Lawyers for embattled New York crane rental executive James Lomma used their closing arguments on April 19 to poke holes in the  “morality play” they claim prosecutors presented of their client—as a man whose greed and carelessness led to the deaths of two construction workers, crane operator Donald C. Leo and sewer worker Ramadan Kurtaj, in a 2008 Manhattan crane collapse.

Prosecutors will make their last arguments in Lomma's criminal case in the late afternoon on April 20, at which time Manhattan Criminal Court Judge Daniel Conviser will decide the case without a jury, upon the defense’s request.

Lomma, CEO of two city-based crane rental firms that also are defendants in the case, is accused of multiple counts of negligent homicide and other charges related to the collapse of the Kodiak crane at a high-rise construction site.

Throughout the trial, prosecutors argued that Lomma employee Tibor Varganyi, ineptly handled the replacement of the crane’s turntable with a part from the Chinese manufacturer RTR to save time and money. They claimed that the failure of the replacement part caused the crane’s collapse, and that Lomma tried to hide that fact by trying to corrupt a public official.

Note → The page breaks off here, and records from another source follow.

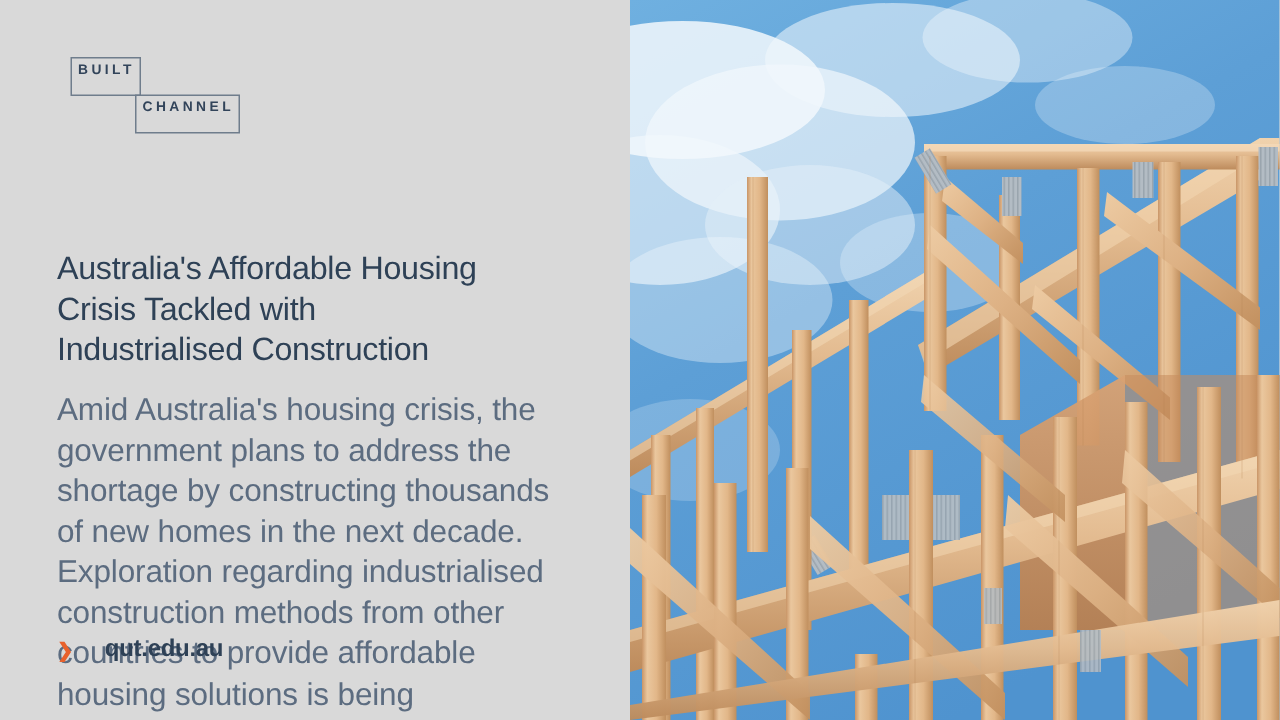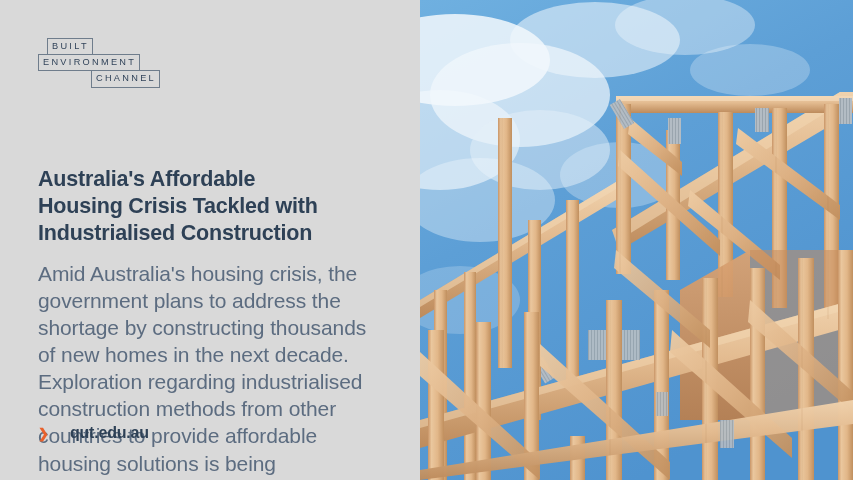--- a/index.html
+++ b/index.html
@@ -37,10 +37,10 @@
     border:1px solid #6f7d8c;
     color:#32445a;
     font-size:9.2px;
-    font-weight:400;
+    font-weight:700;
     letter-spacing:2.3px;
     line-height:1;
-    padding:3px 3px 3px 4px;
+    padding:3px 3px 12px 4px;
     white-space:nowrap;
     background:transparent;
     margin-top:-1px;

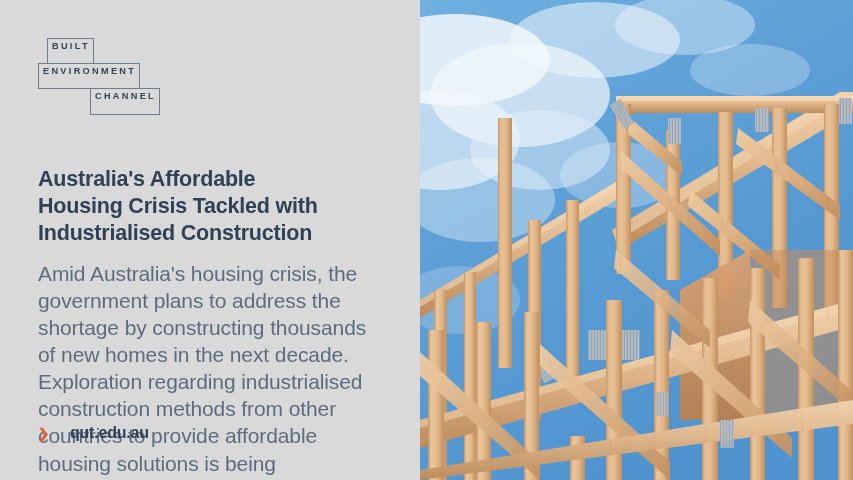--- a/index.html
+++ b/index.html
@@ -129,7 +129,6 @@
 
     <div id="logo">
       <div class="logo-line l1">BUILT</div>
-      <div class="logo-line l2">ENVIRONMENT</div>
       <div class="logo-line l3">CHANNEL</div>
     </div>
 

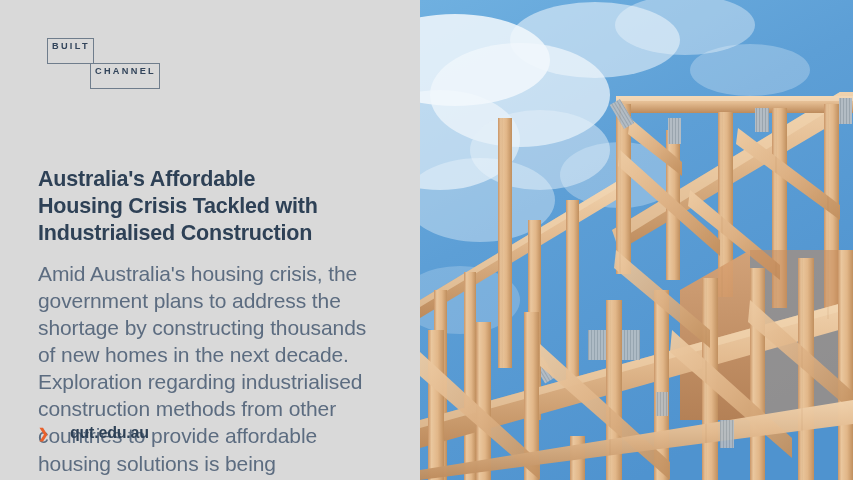--- a/index.html
+++ b/index.html
@@ -69,7 +69,7 @@
     width:300px;
     color:#2e4156;
     font-size:21.5px;
-    font-weight:700;
+    font-weight:400;
     line-height:1.26;
     letter-spacing:-0.2px;
   }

Lomma’s attorney, Paul Shechtman, said that this picture of his client does not measure up to reality. “I would suggest it was a nice morality play, but it was not the case,” he said.

The first company that Lomma approached to replace the cracked turntable, Rotec Industries Inc., Hampshire, Ill., cited a two-year wait time for a replacement, which allegedly would have cut into revenue generated by $50,000-per-month crane rentals. Arguing that Rotec was tied up with military contracts at the time, Shechtman defended his client’s decision not to wait. “That’s a long delay for any businessman,” he said.

The second firm approached, Ohio-based Avon Bearings Corp., a unit of Kaydon Corp., could speed the delivery to 28 weeks at the earliest for $120,000, according to evidence displayed by prosecutors. Shechtman rejected the prosecution’s suggestions that Lomma ultimately tapped Chinese manufacturer RTR to do the job faster and cheaper.

“We know that RTR is in China, but that’s hardly a red flag,” he said, adding that the company met with the industry standards for ISO-9001 certification.

Prosecutors submitted emails between Varganyi and RTR representative Joyce Wang as evidence that the company was not qualified for the job. Wang wrote, in broken English, “we are afraid the weld technic [sic] we had [sic] is not good… [a]nd honest speaking we dont have confidence on this welding.”

Prosecutors criticized Lomma’s decision to have Varganyi send RTR drawings of what the company wanted, with the employee's lack of engineering experience, education and tools, but Shechtman said that the drawings Varganyi sent were sound.